8 Their husbands, in the prime of their youth, had ropes tied around their necks instead of festive garlands. They spent the remaining days of their wedding festivities weeping rather than celebrating and enjoying youthful amusements, seeing the grave already yawning at their feet.
9 They were driven like animals, constrained by the power of iron chains. Some were fastened by the neck to the ship’s benches; some were secured by their feet with unbreakable shackles.
10 Moreover, they were plunged into total darkness due to thick planks positioned above them so that they would receive the treatment due traitors throughout the entire voyage.
11 When these people had been brought to the place called Schedia, and the voyage was finished, just as the king had decreed, Ptolemy ordered the captives to be encamped on the outskirts of the city in the racecourse. This stadium had been built with an immense perimeter and was very well placed for providing a public spectacle to all those returning home to the city and to those setting out from the city into the country for a trip abroad. The captives had no communication at all with the king’s forces, nor were they considered worthy of the protection of the city wall.
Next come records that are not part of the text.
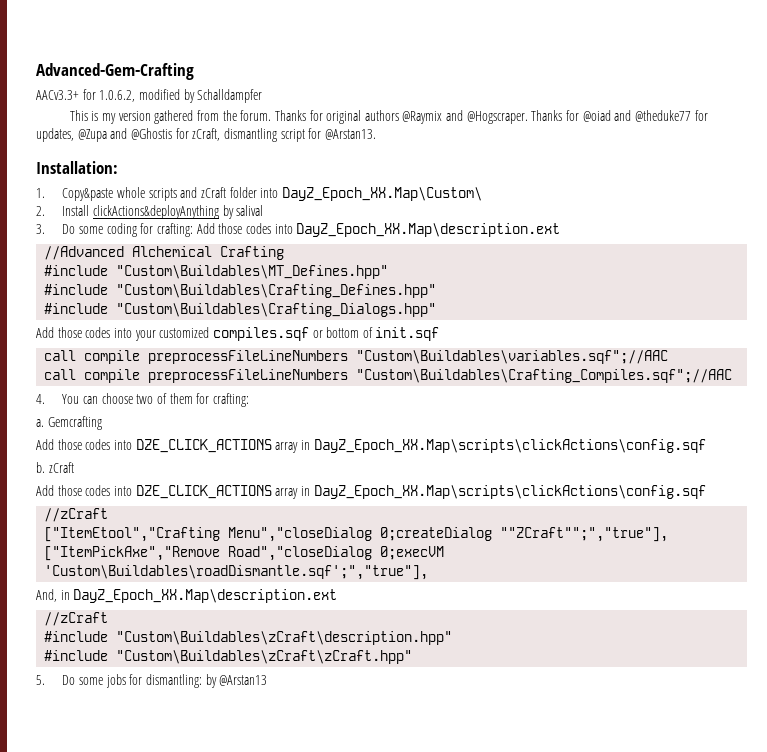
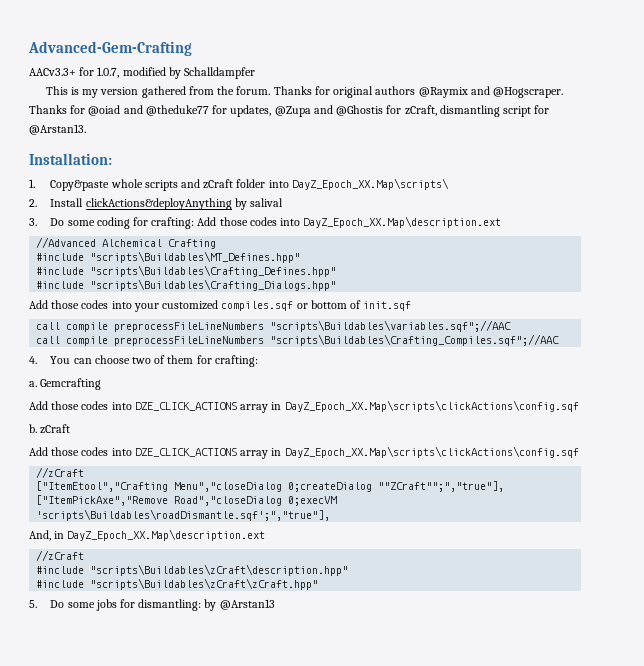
[99,90,136,102] 1.0.6.2, -> [97,67,120,78] 1.0.7,
[281,187,482,201] DayZ_Epoch_XX.Map\Custom\ -> [291,178,449,190] DayZ_Epoch_XX.Map\scripts\
[116,265,389,279] [44,284,437,298] [44,303,437,317] "Custom\Buildables\MT_Defines.hpp" // #include "Custom\Buildables\Crafting_Defines.hpp" // #include "Custom\Buildables\Crafting_Dialogs.hpp" -> [90,251,301,263] [36,265,337,277] [36,279,337,291] "scripts\Buildables\MT_Defines.hpp" // #include "scripts\Buildables\Crafting_Defines.hpp" // #include "scripts\Buildables\Crafting_Dialogs.hpp"
[356,350,669,364] [44,369,733,383] "Custom\Buildables\variables.sqf";//AAC // call compile preprocessFileLineNumbers "Custom\Buildables\Crafting_Compiles.sqf";//AAC -> [270,320,512,332] [36,334,560,346] "scripts\Buildables\variables.sqf";//AAC // call compile preprocessFileLineNumbers "scripts\Buildables\Crafting_Compiles.sqf";//AAC
[44,565,429,580] 'Custom\Buildables\roadDismantle.sqf';","true"], -> [36,509,331,521] 'scripts\Buildables\roadDismantle.sqf';","true"],
[116,631,453,645] [44,650,413,664] "Custom\Buildables\zCraft\description.hpp" // #include "Custom\Buildables\zCraft\zCraft.hpp" -> [90,564,349,576] [36,578,319,590] "scripts\Buildables\zCraft\description.hpp" // #include "scripts\Buildables\zCraft\zCraft.hpp"

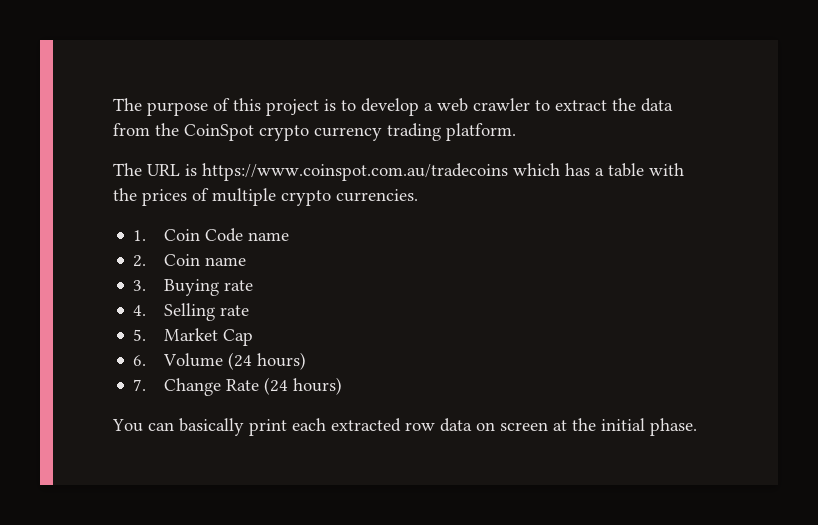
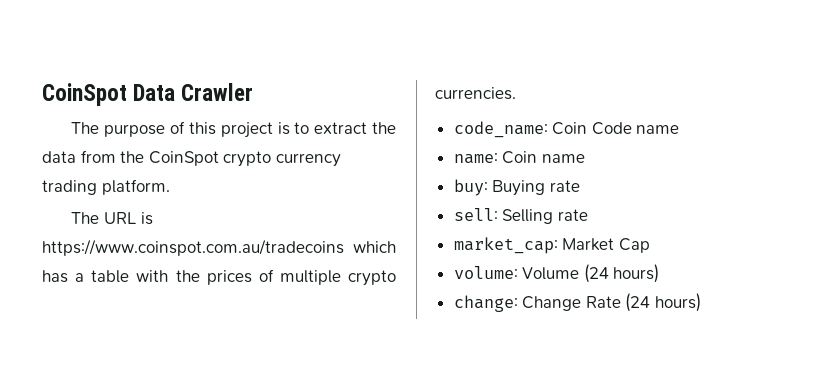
(113, 104) none -> [42,83,254,106] CoinSpot Data Crawler //
[361,98,550,116] develop a web crawler to -> (310, 128) none
[133,230,147,241] 1. -> [453,121,548,138] code_name:
[133,255,147,267] 2. -> [453,153,498,164] name:
[133,280,147,291] 3. -> [453,179,488,196] buy:
[133,305,147,316] 4. -> [453,208,498,221] sell:
[133,329,147,341] 5. -> [453,237,558,254] market_cap:
[133,355,147,366] 6. -> [453,266,518,279] volume:
[133,379,147,391] 7. -> [453,295,518,312] change:
[112,418,697,436] // You can basically print each extracted row data on screen at the initial phase. -> (702, 302) none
12 When this was done, the king heard that their fellow Jews were frequently going forth from the city in secret to express sympathy for the shameful misery of their kindred.
13 He became very angry and gave an order to deal with these people in exactly the same thorough fashion as the others, not leaving out any part of their punishment.
14 The entire tribe was to be registered by name—no longer for the service of hard labor described earlier, but to be tortured with the prescribed punishments and, in the end, to be killed within a single day.